Memorial poles were often placed in front of houses in honor of deceased chiefs. There were also mortuary poles made in the nineteenth century which housed at the top, the remains of important individuals.
In addition to free standing totem poles, there were also poles at the front of houses which also served as doorways. Poles decorated with West Coast art were also made inside houses to support roof beams.
The first Northwest Coast Native tribes who made totems as part of West Coast art were the Haida, Tlingit and Tsimshian in BC and southeast Alaska in the early 1800's (see Northwest Coast Native Art Region). Their use spread to other tribes in the Northwest region over the years.
There were ceremonies referred to as potlatches whenever new totem poles were raised. However, these potlatches were made illegal in Canada during the late 1800's. As a result, most Northwest Native tribes stopped making totem poles but still carved small models of poles for tourists. This anti-potlatch law was dropped in 1951 and the Northwest Native people resumed carving totem poles.
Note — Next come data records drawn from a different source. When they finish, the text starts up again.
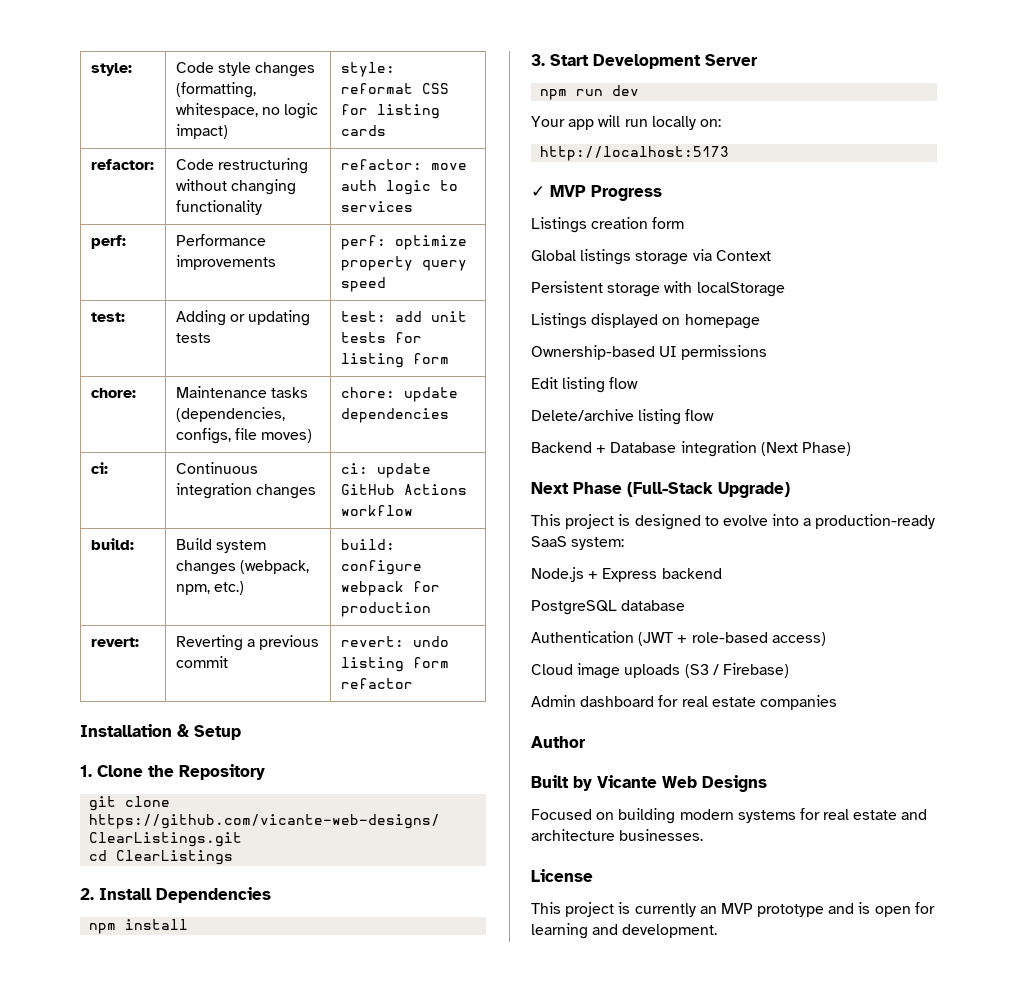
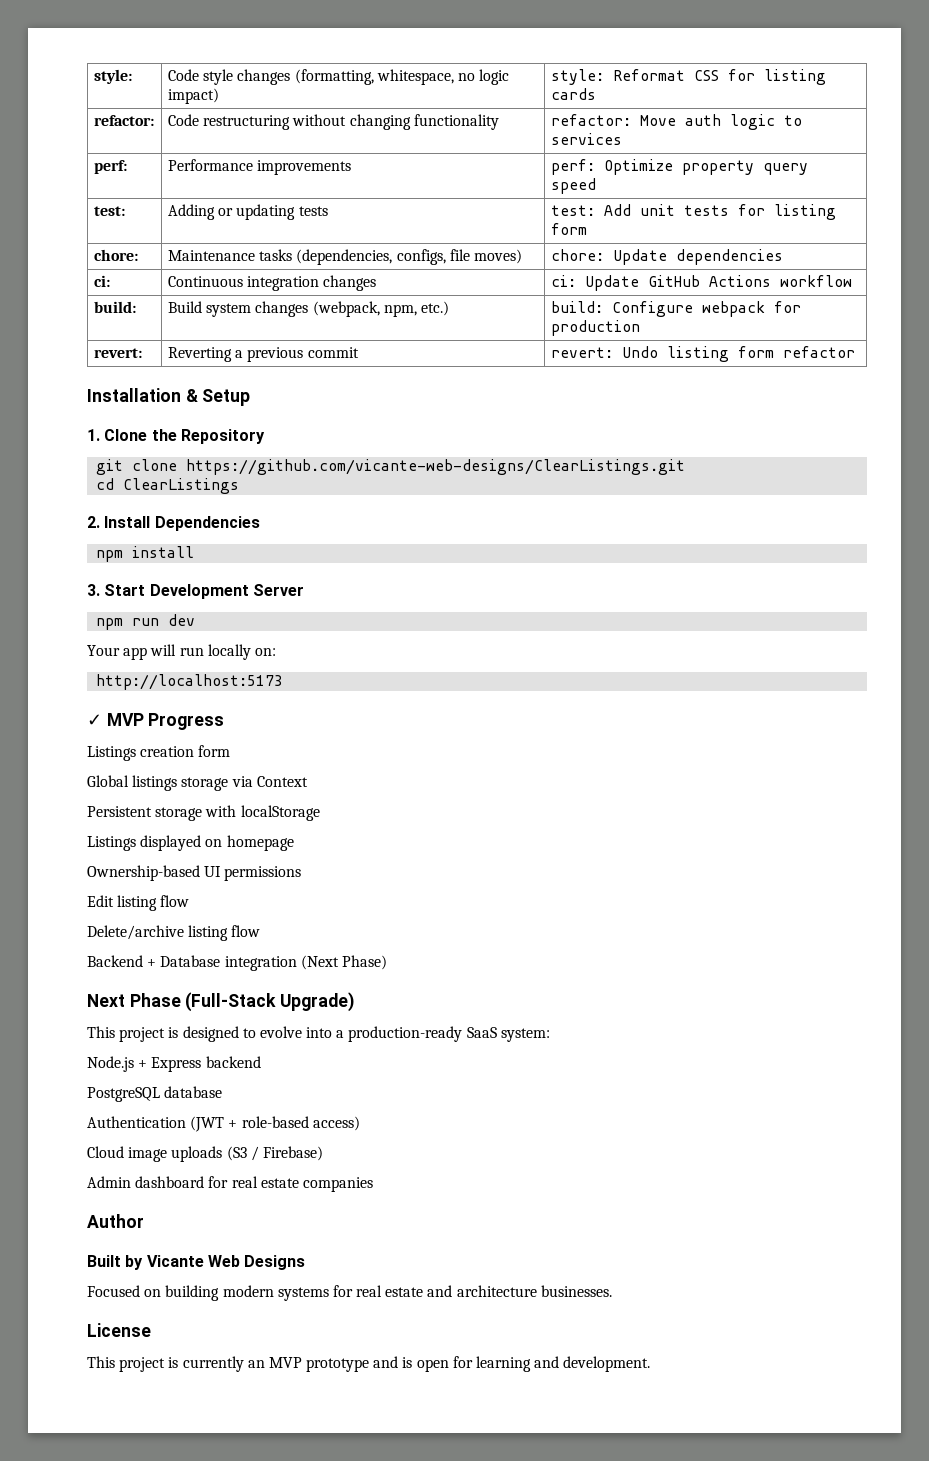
- style: | Code style changes (formatting, whitespace, no logic impact) | style: reformat CSS for listing cards
+ style: | Code style changes (formatting, whitespace, no logic impact) | style: Reformat CSS for listing cards
- refactor: | Code restructuring without changing functionality | refactor: move auth logic to services
+ refactor: | Code restructuring without changing functionality | refactor: Move auth logic to services
- perf: | Performance improvements | perf: optimize property query speed
+ perf: | Performance improvements | perf: Optimize property query speed
- test: | Adding or updating tests | test: add unit tests for listing form
+ test: | Adding or updating tests | test: Add unit tests for listing form
- chore: | Maintenance tasks (dependencies, configs, file moves) | chore: update dependencies
+ chore: | Maintenance tasks (dependencies, configs, file moves) | chore: Update dependencies
- ci: | Continuous integration changes | ci: update GitHub Actions workflow
+ ci: | Continuous integration changes | ci: Update GitHub Actions workflow
- build: | Build system changes (webpack, npm, etc.) | build: configure webpack for production
+ build: | Build system changes (webpack, npm, etc.) | build: Configure webpack for production
- revert: | Reverting a previous commit | revert: undo listing form refactor
+ revert: | Reverting a previous commit | revert: Undo listing form refactor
Totem poles have become one of the key symbols for the Northwest Native people. Many totem poles have been specially commissioned in recent times and erected in both public locations as well as in private West Coast art collections around the world. Foreign locations have included as far away as Japan and Germany. Totem poles made in BC have also been installed in some Canadian embassies abroad to represent one of Canada's cultural icons.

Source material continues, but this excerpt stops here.